Can't Help Singing is a 1944 American musical Western film directed by Frank Ryan and starring Deanna Durbin, Robert Paige, and Akim Tamiroff. Based on a story by John D. Klorer and Leo Townsend, the film is about a senator's daughter who follows her boyfriend West in the days of the California gold rush. Durbin's only Technicolor film, Can't Help Singing was produced by Felix Jackson and scored by Jerome Kern with lyrics by E. Y. Harburg.

The movie was one of the most expensive in Universal's history.

Plot
Set during the early years of the California Gold Rush, the film tells of the adventures of Caroline Frost, the wilful and spoilt daughter of a US Senator.

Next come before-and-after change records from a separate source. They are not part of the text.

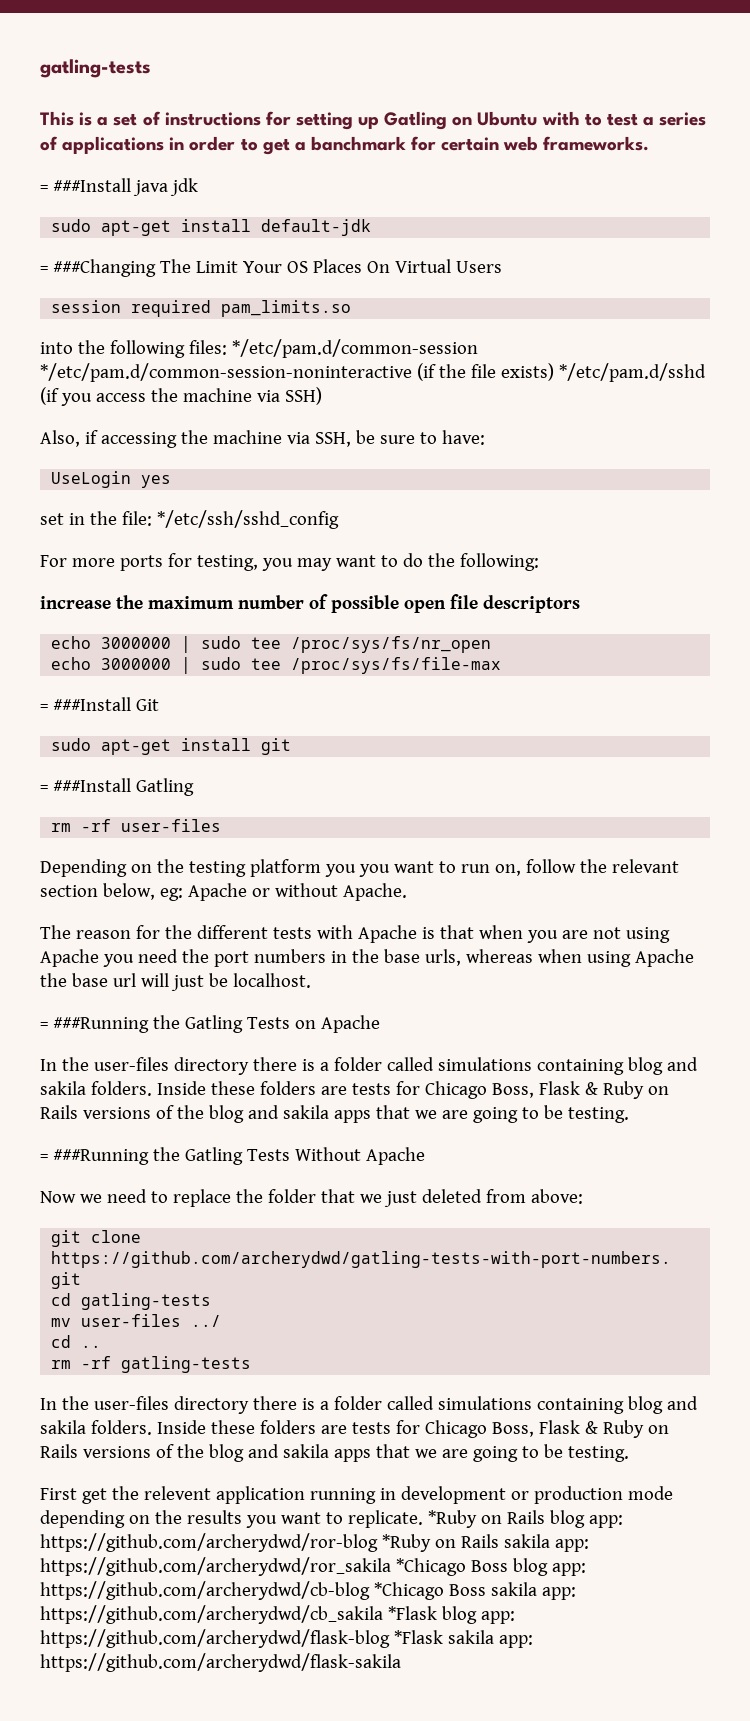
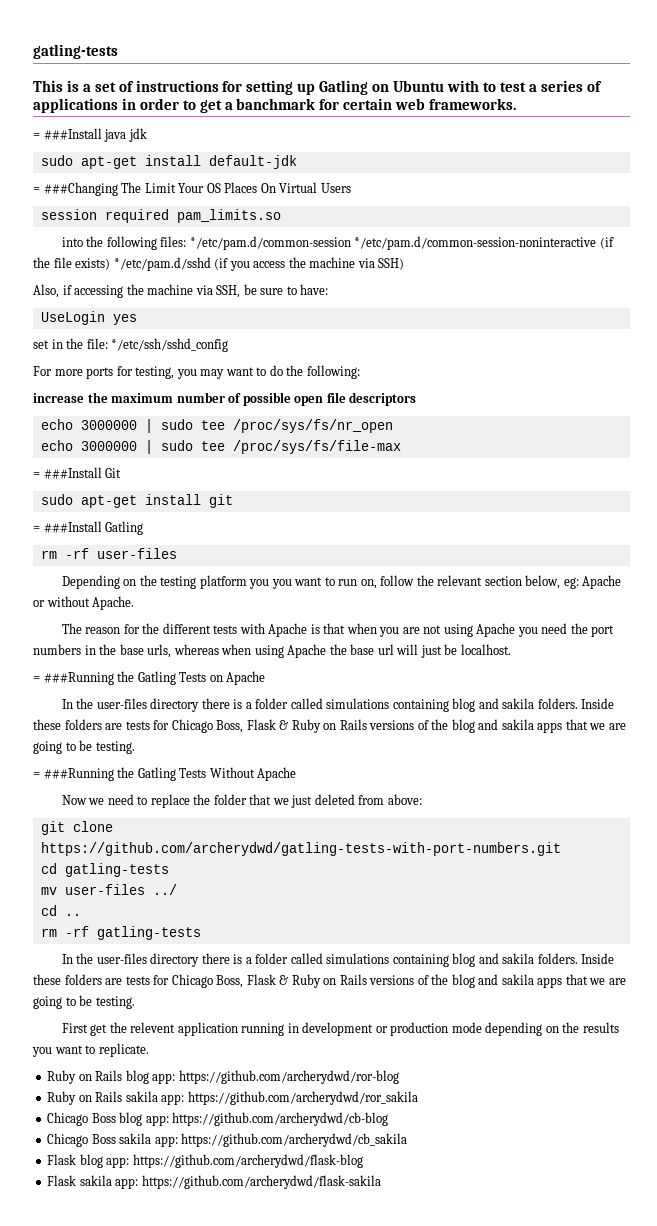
[427,1510,477,1528] *Ruby -> [47,1070,77,1084] // Ruby
[381,1534,431,1552] *Ruby -> [47,1091,77,1105] // Ruby
[395,1558,466,1576] *Chicago -> [47,1112,89,1126] // Chicago
[373,1582,444,1600] *Chicago -> [47,1133,89,1147] // Chicago
[387,1606,437,1620] *Flask -> [47,1154,77,1165] // Flask
[393,1630,443,1644] *Flask -> [47,1175,77,1186] // Flask

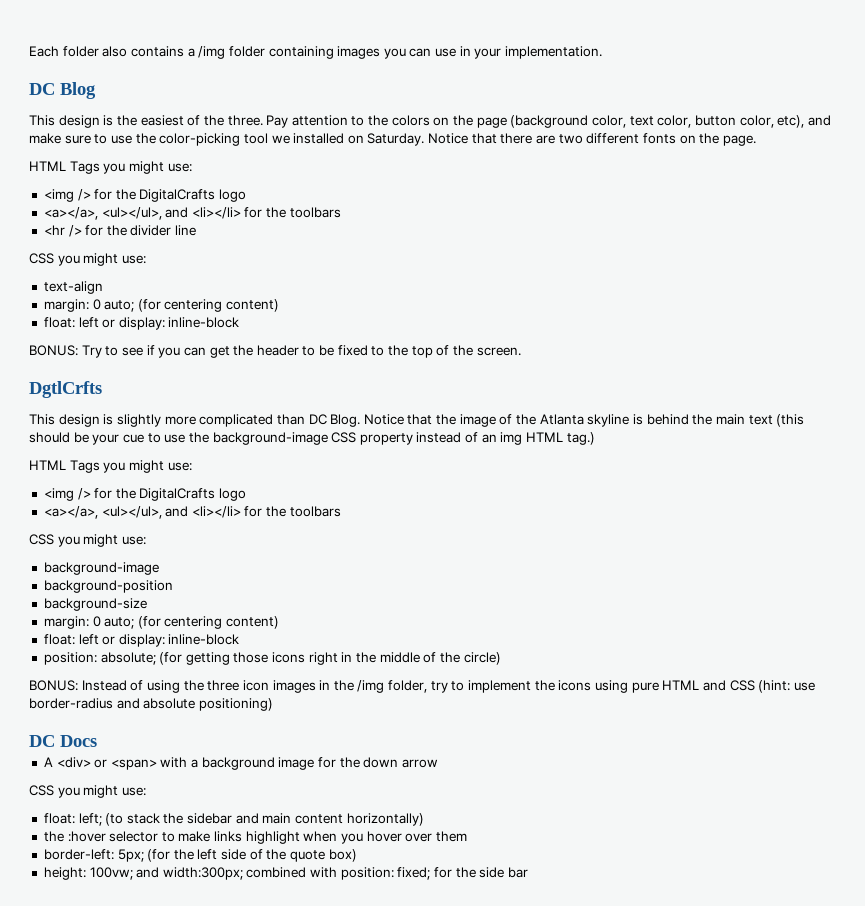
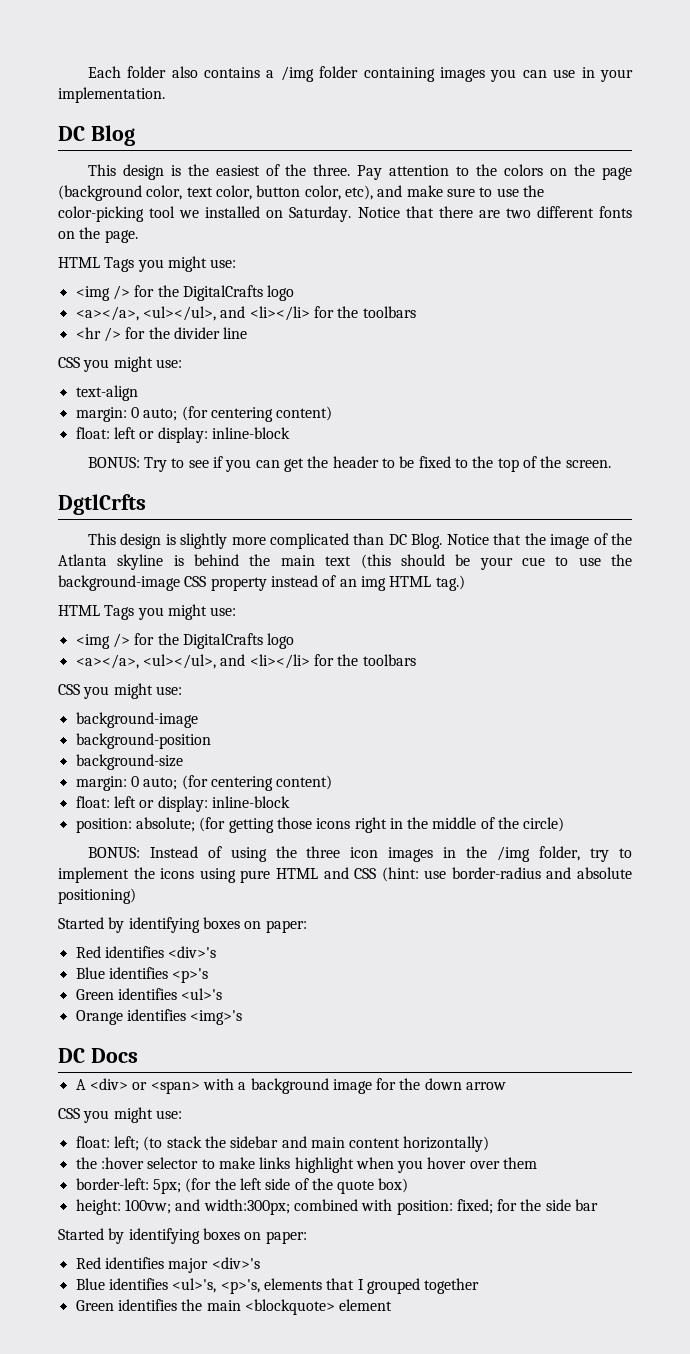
(273, 704) none -> [58,917,307,933] [75,946,217,958] [75,967,209,983] [75,988,223,1000] [75,1009,243,1025] // Started by identifying boxes on paper: // Red identifies <div>'s // Blue identifies <p>'s // Green identifies <ul>'s // Orange identifies <img>'s
(528, 872) none -> [58,1228,307,1244] [75,1257,260,1273] [75,1278,480,1294] [75,1299,393,1315] // Started by identifying boxes on paper: // Red identifies major <div>'s // Blue identifies <ul>'s, <p>'s, elements that I grouped together // Green identifies the main <blockquote> element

He does not approve of her beau, Lt Robert Latham, of the US cavalry, and persuades President James K. Polk to post Latham to guard gold shipments from the California mines owned by Jake Carstair.

Caroline travels by train and steamboat and manages to join a wagon-train about to trek overland to the West. She shares a wagon with Johnny (Robert Paige), a debonair but ruthless gambler with whom she falls in love, and two comically inept opportunists, Prince Gregory Stroganovsky and his much put-upon servant Koppa.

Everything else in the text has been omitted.